Guardé en la mochila el diario de Alex. Los identikits no estaban por ninguna parte. Busqué debajo de la cama, entre las mantas, pero tampoco los encontré. McArthur.

Salí del hotel como pude, arrastrando los pies y deteniéndome cada dos pasos para recobrar el aliento. Quizá tuviera una costilla rota. Lo cierto es que cuando intentaba respirar profundamente me dolía el pecho y la espalda. Subí al auto y me lancé a la ruta.

—No tenés ningún hueso roto —dijo Ben mirando las radiografías a contraluz.

—Gracias.

—¿Seguro que no querés que llamemos a la policía? —me preguntó.

—No, no hace falta. Me caí por las escaleras, no puedo denunciar a un escalón flojo…

Ben alzó las cejas y puso los ojos en blanco.

—Si querés no me cuentes, pero no me mientas.

—Gracias, Ben —dije, incorporándome de la camilla con un esfuerzo sobrehumano.

—Te pedí un taxi. Te está esperando abajo. Ya lo pagué. Tomate tres días de descanso, acá tenés un justificativo.

—Gracias —dije, guardándome el papel.

Quería llegar a mi casa. Quería dormir durante siglos, dormir sin pensar en nada.
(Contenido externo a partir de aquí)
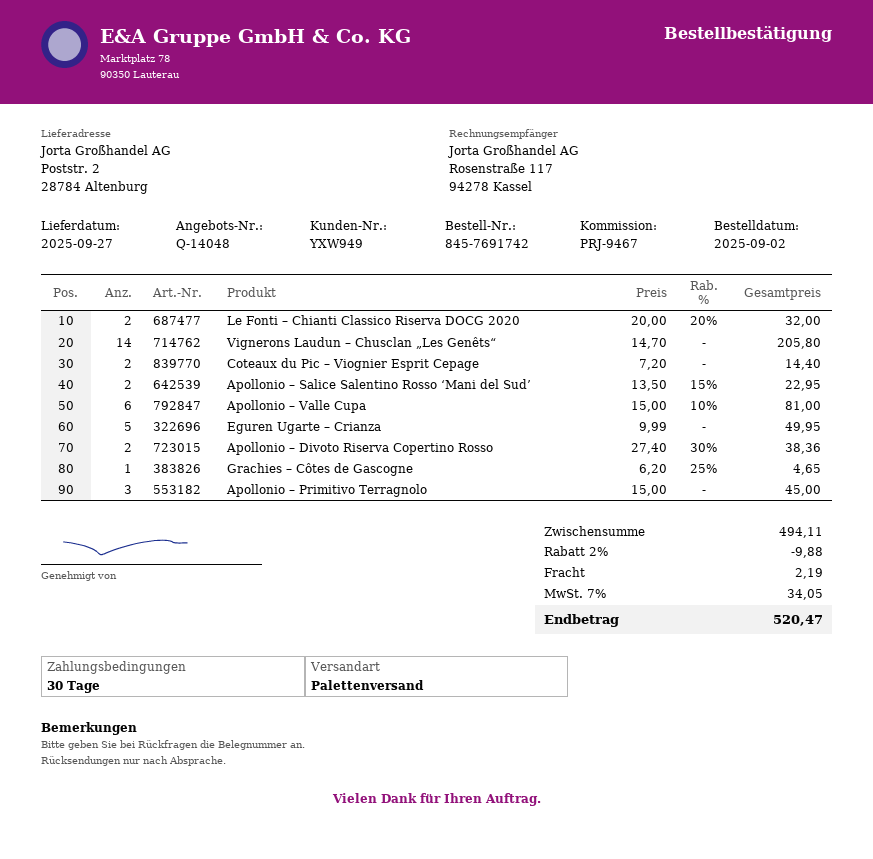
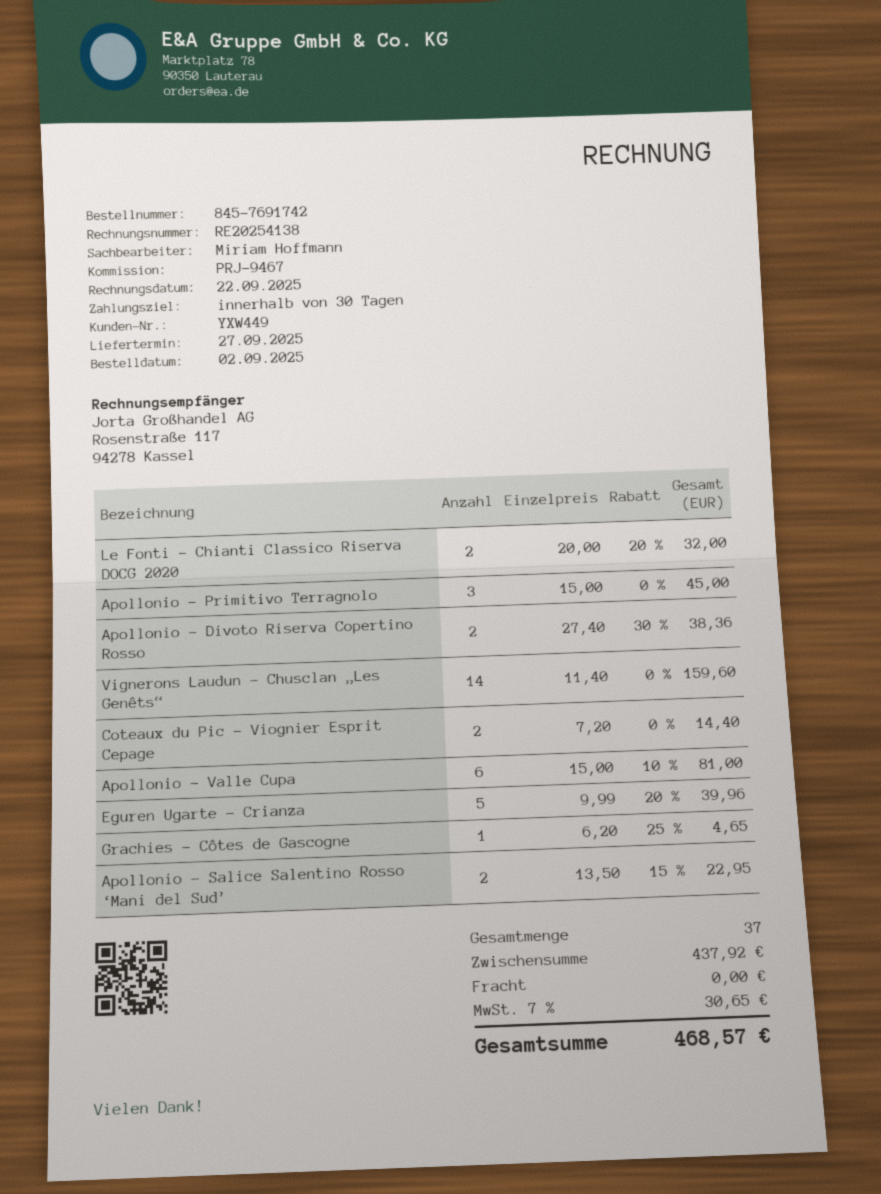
customer number: YXW949 -> YXW449
Vignerons Laudun – Chusclan „Les Genêts“: 14 x 14.70 = 205.80 -> 14 x 11.40 = 159.60
Eguren Ugarte – Crianza: 5 x 9.99 = 49.95 -> 5 x 9.99 - 20% = 39.96
subtotal: 494.11 -> 437.92
discount: 2% = 9.88 -> none
shipping: 2.19 -> 0.00
tax: 7% = 34.05 -> 7% = 30.65
total: 520.47 -> 468.57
Ni en mi abuelo, ni en Boulard, ni en Tal, ni en la humillación a la que me habían sometido Hirault y McArthur. Al bajarme del taxi, entré a mi casa con la sensación de que alguien me seguía. Pero detrás de mí no había nadie. Sólo la derrota. Había encontrado a McArthur, me había acostado con Tal, había descubierto que en su finca protegía a antiguos criminales de guerra… pero no tenía nada, tan sólo cicatrices y un temor que paralizaba.

Antes de dormirme, sonó el teléfono. Era Fernando.

—¿Dónde estabas?

—En el hospital.

—McArthur. Te dije, pelotudo. Te dije. ¿Estás bien?

—Sí. Confirmé todo: McArthur protege criminales de guerra, tiene contactos con senadores, y no podemos hacer nada.

—Entonces olvidate.

—Lo sé. Tengo que concentrarme en mi trabajo.

—Pero… ¿estás bien? ¿Querés que vaya unos días?

Dudé un momento. Y aunque me hubiera aliviado tener a mi mejor amigo a mi lado, dije:

—No, Fer, no. Estoy bien. Sólo tengo algunos golpes. Pero estoy bien.

Corté y no pude contener el llanto. Pensé en llamar a mi madre, a Jorge, pero seguí llorando solo, en silencio, hasta el amanecer.